1. ## joint probability density function, using the Jacobian

if X1 and X2 are independent random variables from the standard normal distribution i have worked out the joint probability density function of X1,X2 to be
(1/2π) exp[-1(x12 + x22 ) /2 ] (is this correct?)

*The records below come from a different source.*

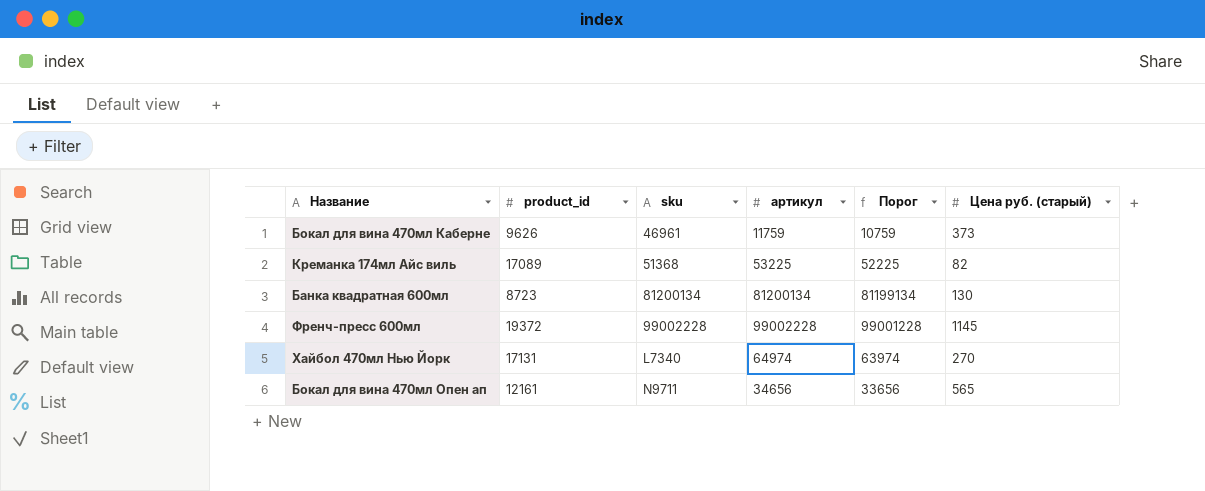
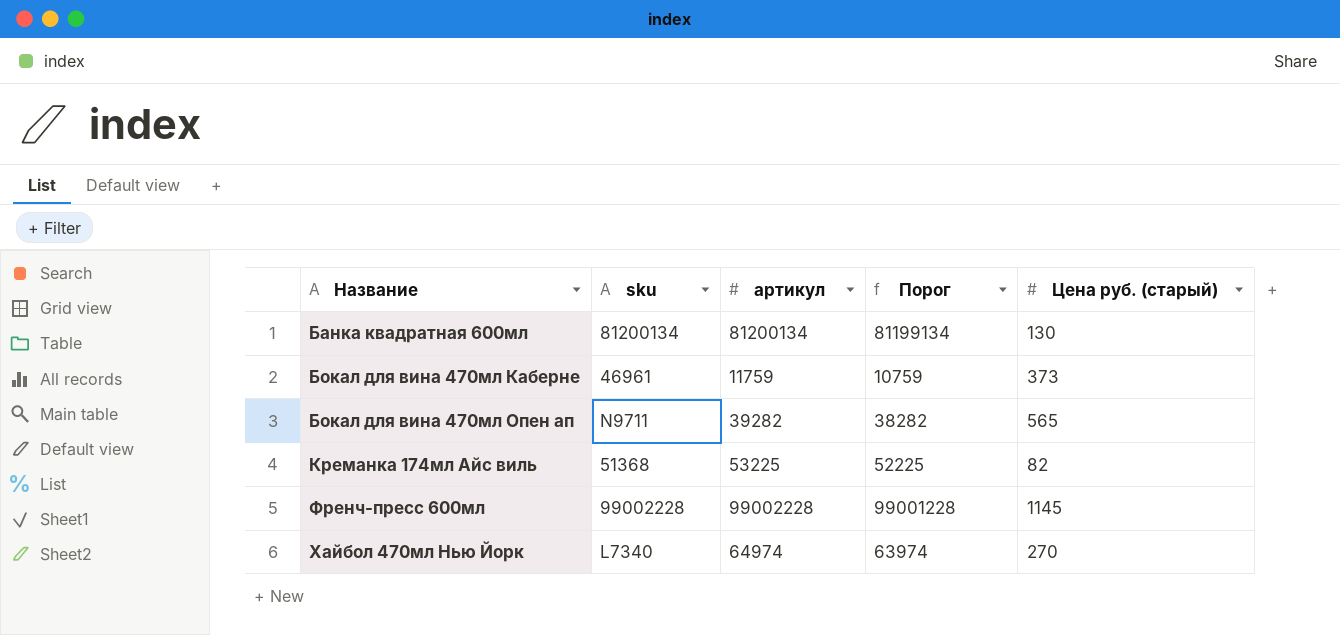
row order: sku ascending -> Название ascending
column product_id | position: 2 -> none
Бокал для вина 470мл Опен ап | артикул: 34656 -> 39282
Бокал для вина 470мл Опен ап | Порог: 33656 -> 38282

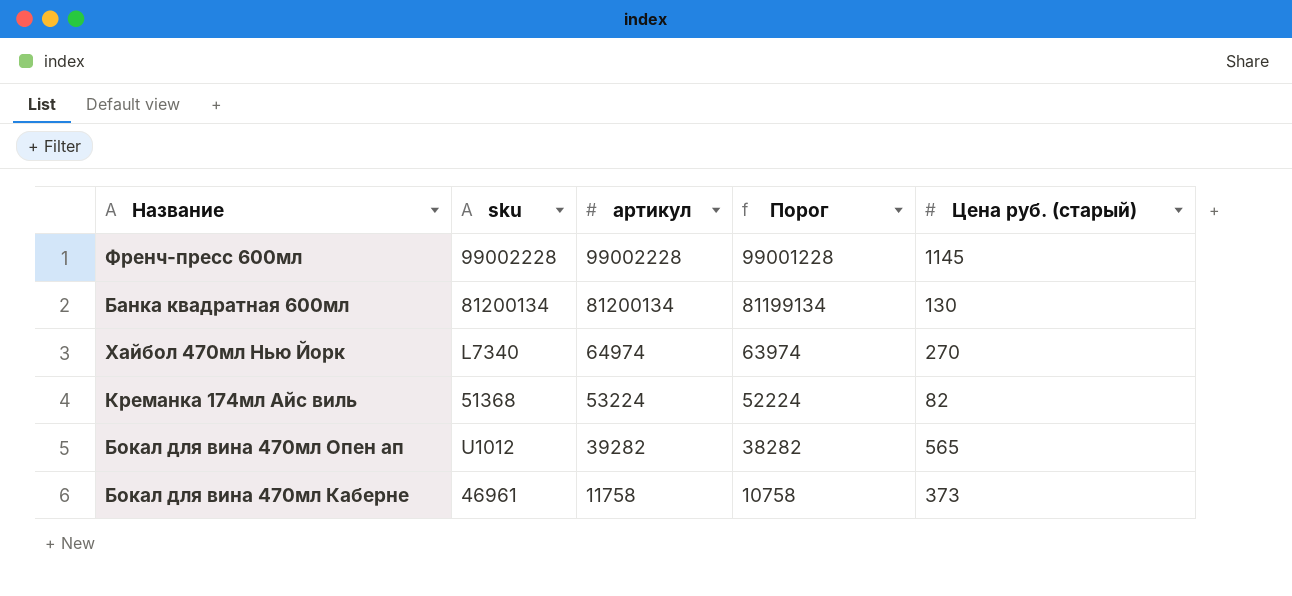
row order: Название ascending -> артикул descending
Креманка 174мл Айс виль | артикул: 53225 -> 53224
Креманка 174мл Айс виль | Порог: 52225 -> 52224
Бокал для вина 470мл Опен ап | sku: N9711 -> U1012
Бокал для вина 470мл Каберне | артикул: 11759 -> 11758
Бокал для вина 470мл Каберне | Порог: 10759 -> 10758

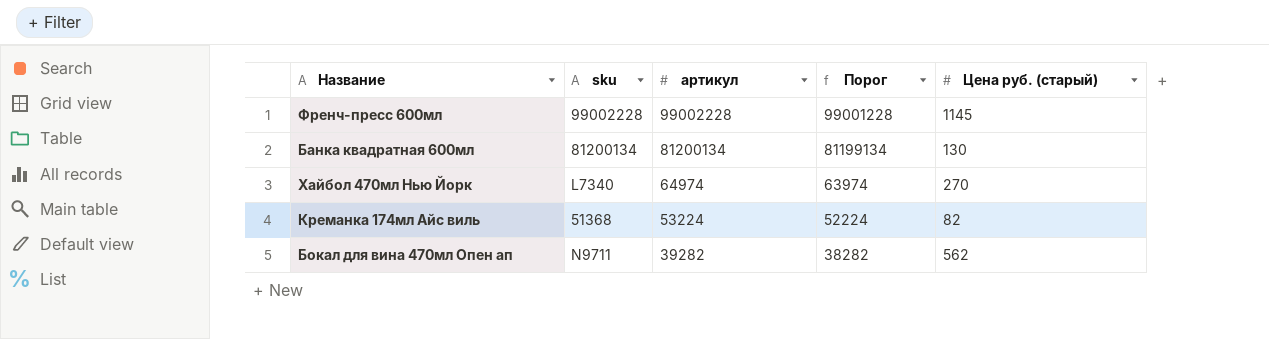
row Бокал для вина 470мл Каберне: 46961 | 11758 | 10758 | 373 -> none
Бокал для вина 470мл Опен ап | sku: U1012 -> N9711
Бокал для вина 470мл Опен ап | Цена руб. (старый): 565 -> 562

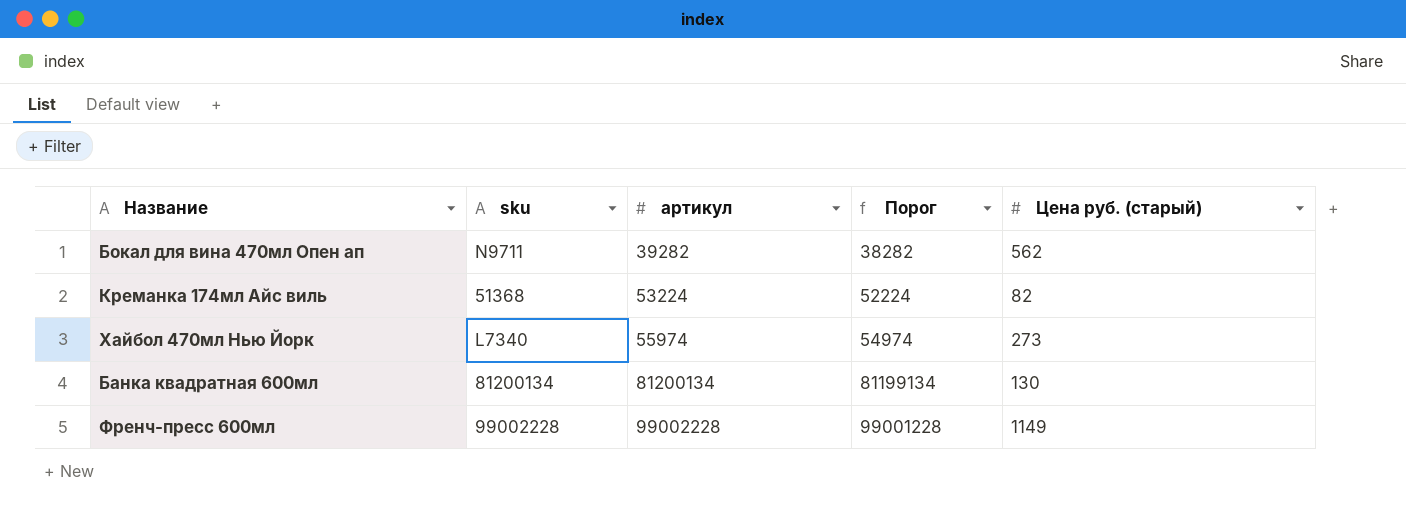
row order: артикул descending -> артикул ascending
Хайбол 470мл Нью Йорк | артикул: 64974 -> 55974
Хайбол 470мл Нью Йорк | Порог: 63974 -> 54974
Хайбол 470мл Нью Йорк | Цена руб. (старый): 270 -> 273
Френч-пресс 600мл | Цена руб. (старый): 1145 -> 1149

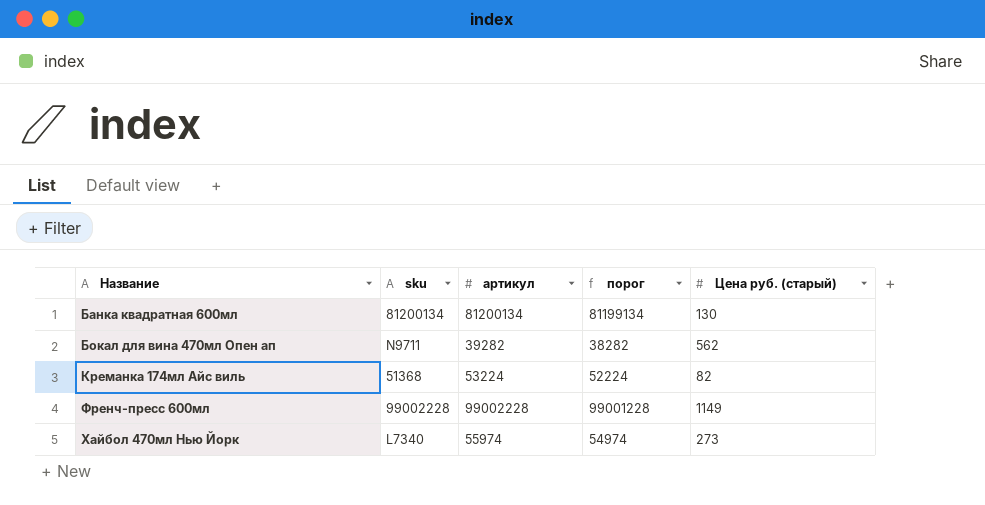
row order: артикул ascending -> Название ascending
column name: Порог -> порог

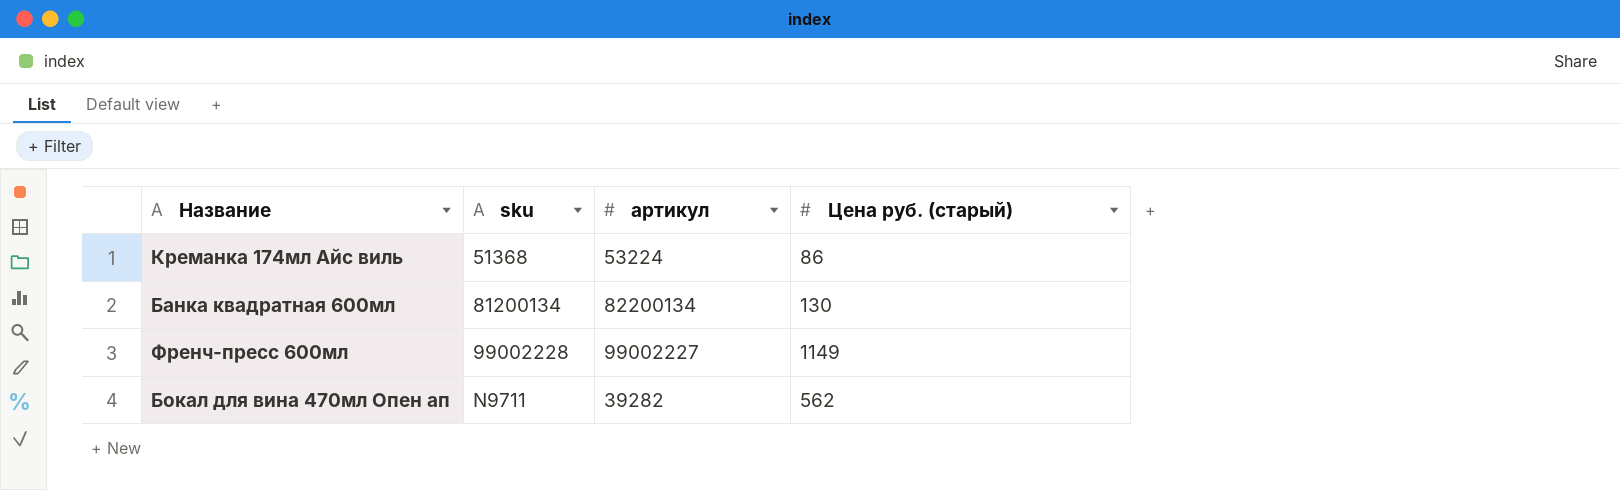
row order: Название ascending -> sku ascending
column порог | formula: [артикул] - 1000 -> none
row Хайбол 470мл Нью Йорк: L7340 | 55974 | 54974 | 273 -> none
Креманка 174мл Айс виль | Цена руб. (старый): 82 -> 86
Банка квадратная 600мл | артикул: 81200134 -> 82200134
Френч-пресс 600мл | артикул: 99002228 -> 99002227

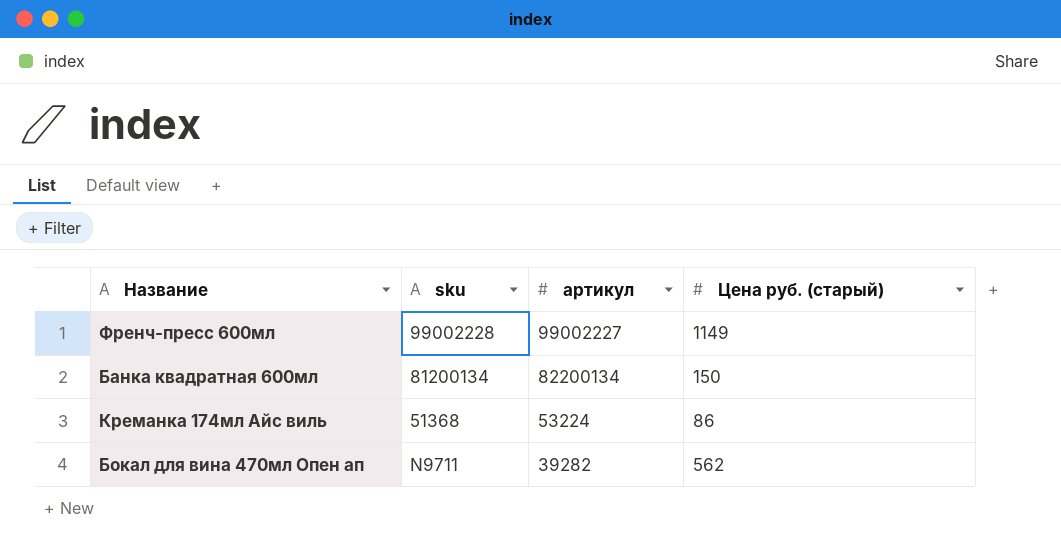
row order: sku ascending -> артикул descending
Банка квадратная 600мл | Цена руб. (старый): 130 -> 150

then if Y1=X1 and Y2=X2/X1 the joint probability density function of Y1,Y2 is
(1/2π) exp[-1y12 (1+y22)/2) ] |J|

i worked out J to be y1

is that all correct and what does the joint probability density function of Y1, Y2 then become?
thanks

2. *where it says x12 and y22 etc this is x1 squared and y2 squared etc, dont no why it came out like that

3. good job.

Although your notations are really hard to understand, your method looks correct.. You just need to plug in the value of |J| and you have the joint pdf

4. i will try and write it out a bit fuller and clearer;

X1 and X2 are independent random variables from a standard normal distribution
so the joint p.d.f of X1, X2 = p.d.f X1 x p.d.f X2
= ( 1/(2pie)^1/2) ) exp[ -1(x1^2)/2 ] ( 1/(2pie)^1/2) ) exp[ -1(x2^2)/2 ]
= (1/2pie) exp[ -1(x1^2 + x2^2)/2 ]

If Y1 = X1 and Y2 = X2/X1 then the joint p.d.f of Y1, Y2 is
= (1/2pie) exp[ -1(y1^2 + (y1y2)^2)/2 ] |J|
= (1/2pie) exp[ -1(y1^2(1+y2^2))/2 ] |J|

where J = y1, so joint p.d.f of Y1, Y2 is
= (y1/2pie) exp[ -1(y1^2(1+y2^2))/2 ]

is this all correct?

5. Do not forget the SUPPORT of the distribution.

and,

Pie: the one you eat.

Pi: $\displaystyle \pi \;=\; 3.14159$